→ **Work required**
Word for word, output the data, with none of its pictures.

Before-and-after change data
+ + +

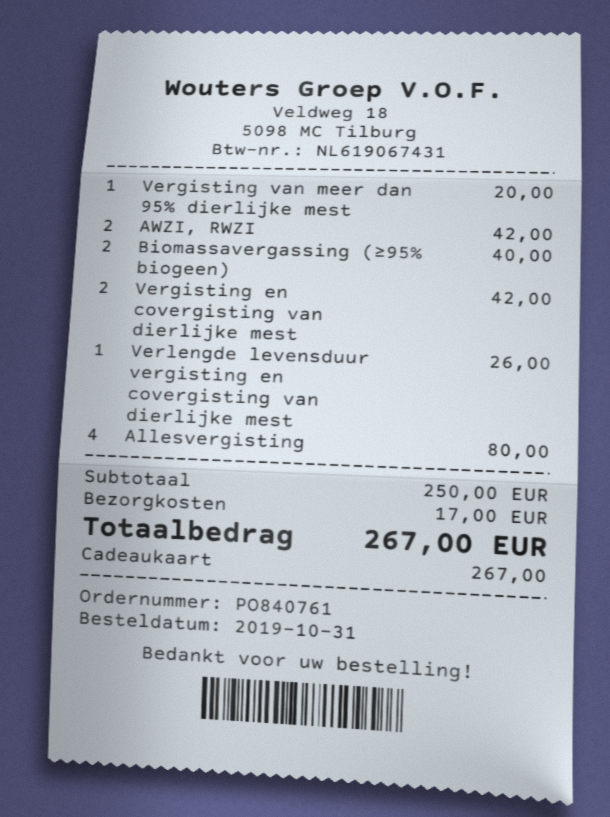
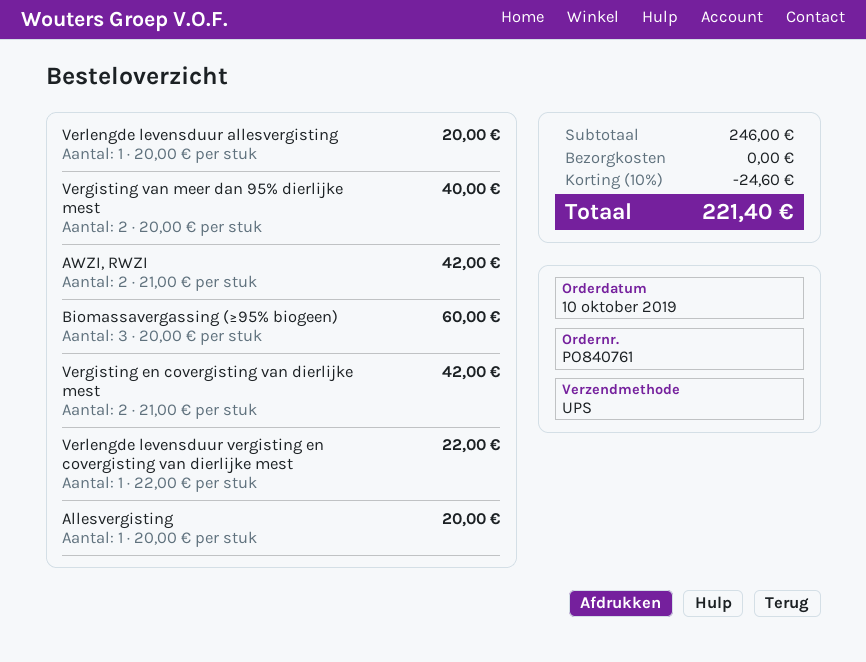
order date: 2019-10-31 -> 2019-10-10
Vergisting van meer dan 95% dierlijke mest: 1 for 20.00 -> 2 for 40.00
Biomassavergassing (≥95% biogeen): 2 for 40.00 -> 3 for 60.00
Verlengde levensduur vergisting en covergisting van dierlijke mest: 1 for 26.00 -> 1 for 22.00
Allesvergisting: 4 for 80.00 -> 1 for 20.00
Verlengde levensduur allesvergisting: none -> 1 for 20.00
subtotal: 250.00 -> 246.00
discount: none -> 10% = 24.60
shipping: 17.00 -> 0.00
total: 267.00 -> 221.40

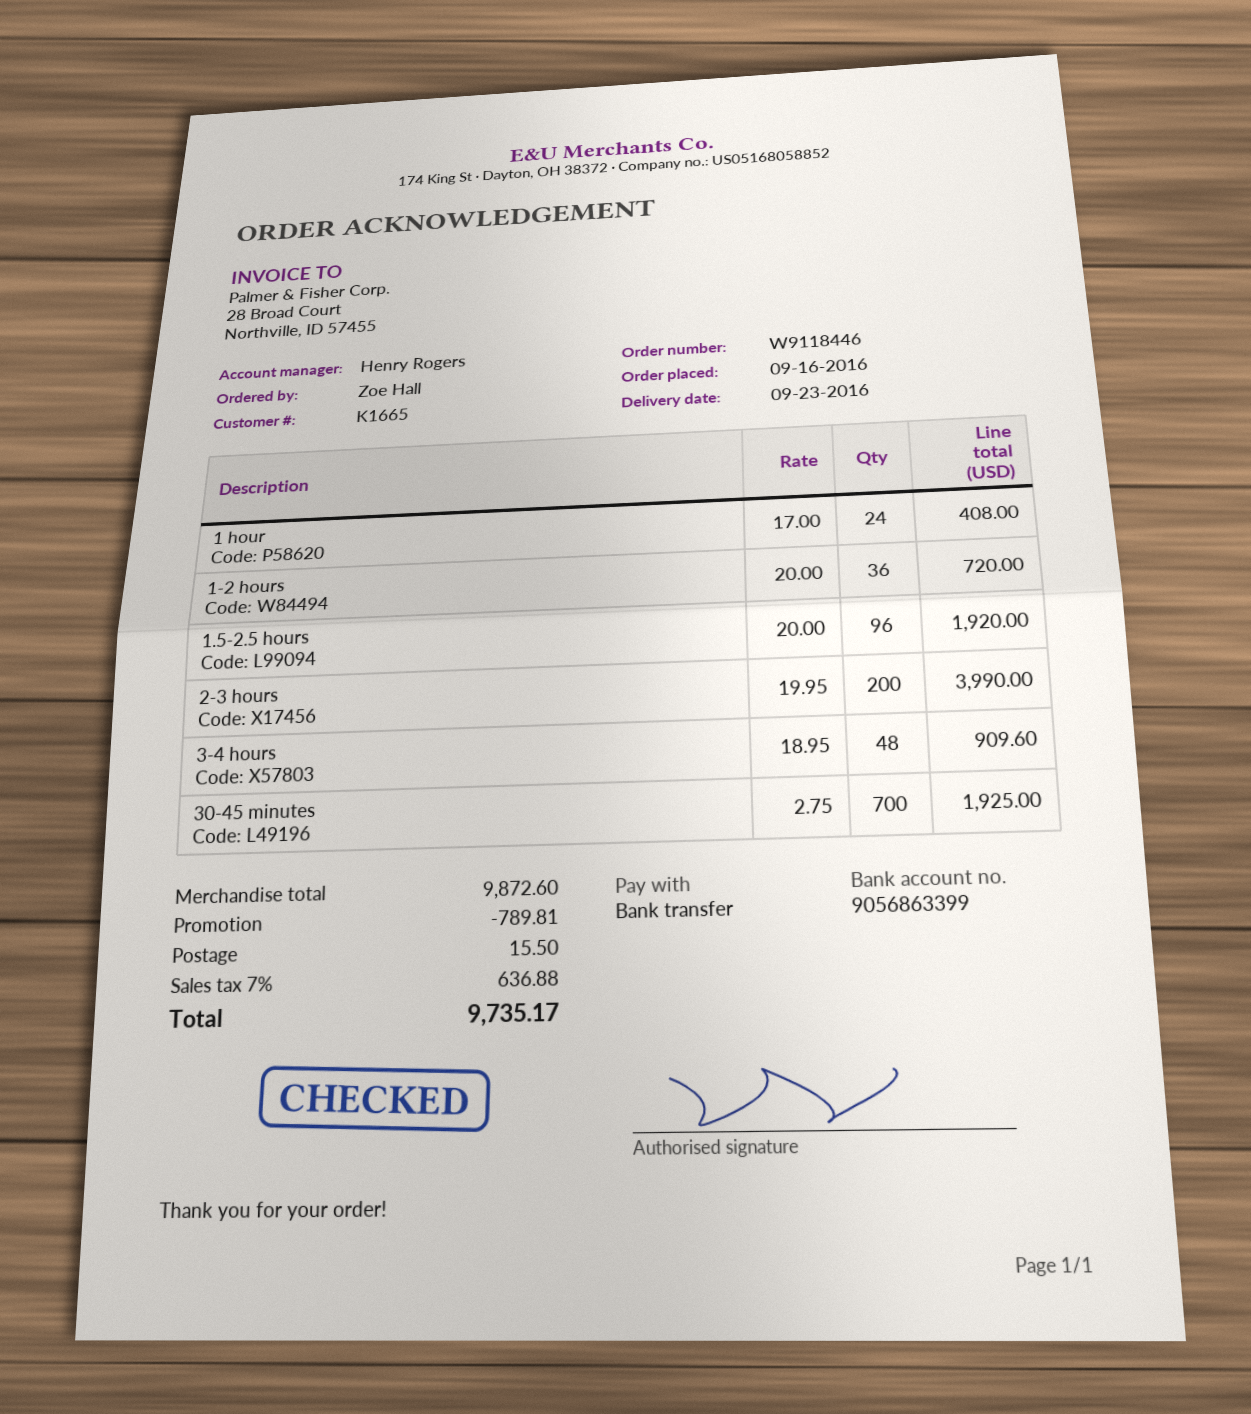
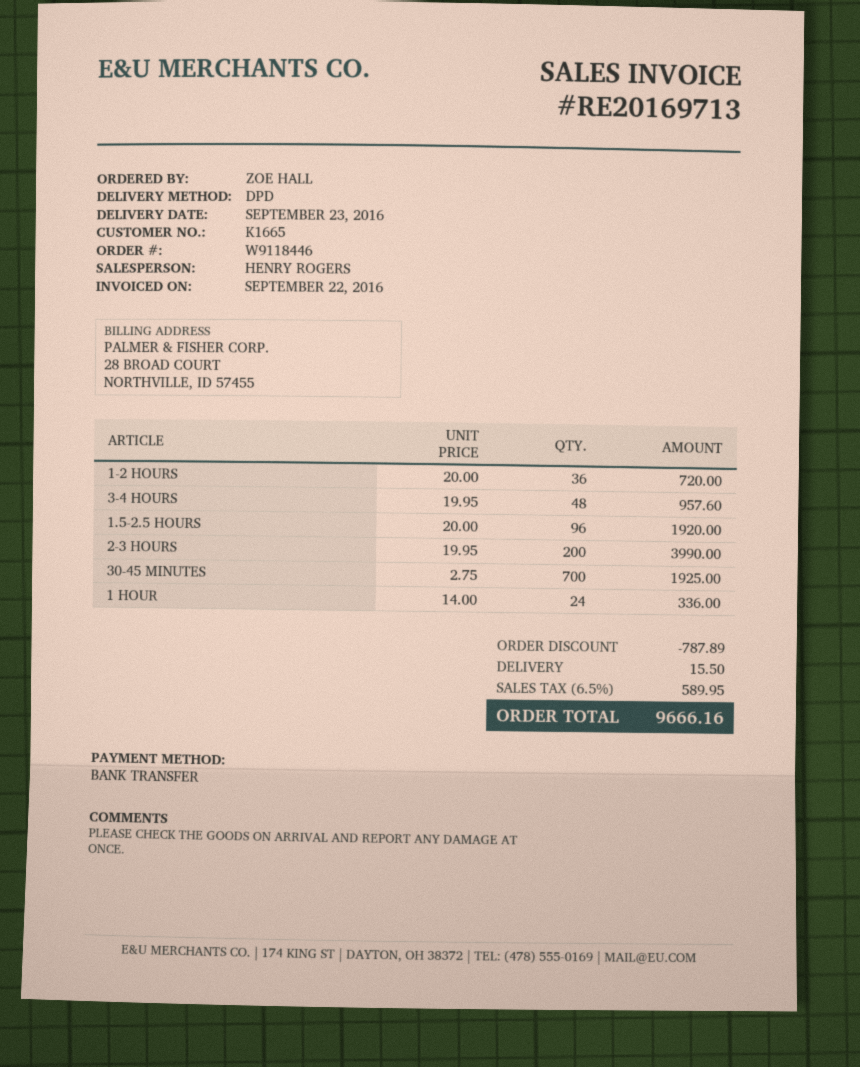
1 hour: 24 x 17.00 = 408.00 -> 24 x 14.00 = 336.00
3-4 hours: 48 x 18.95 = 909.60 -> 48 x 19.95 = 957.60
discount: 789.81 -> 787.89
tax: 7% = 636.88 -> 6.5% = 589.95
total: 9735.17 -> 9666.16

+ + +

→ **Task response**
order date: 2019-10-31 -> 2019-10-10
Vergisting van meer dan 95% dierlijke mest: 1 for 20.00 -> 2 for 40.00
Biomassavergassing (≥95% biogeen): 2 for 40.00 -> 3 for 60.00
Verlengde levensduur vergisting en covergisting van dierlijke mest: 1 for 26.00 -> 1 for 22.00
Allesvergisting: 4 for 80.00 -> 1 for 20.00
Verlengde levensduur allesvergisting: none -> 1 for 20.00
subtotal: 250.00 -> 246.00
discount: none -> 10% = 24.60
shipping: 17.00 -> 0.00
total: 267.00 -> 221.40

1 hour: 24 x 17.00 = 408.00 -> 24 x 14.00 = 336.00
3-4 hours: 48 x 18.95 = 909.60 -> 48 x 19.95 = 957.60
discount: 789.81 -> 787.89
tax: 7% = 636.88 -> 6.5% = 589.95
total: 9735.17 -> 9666.16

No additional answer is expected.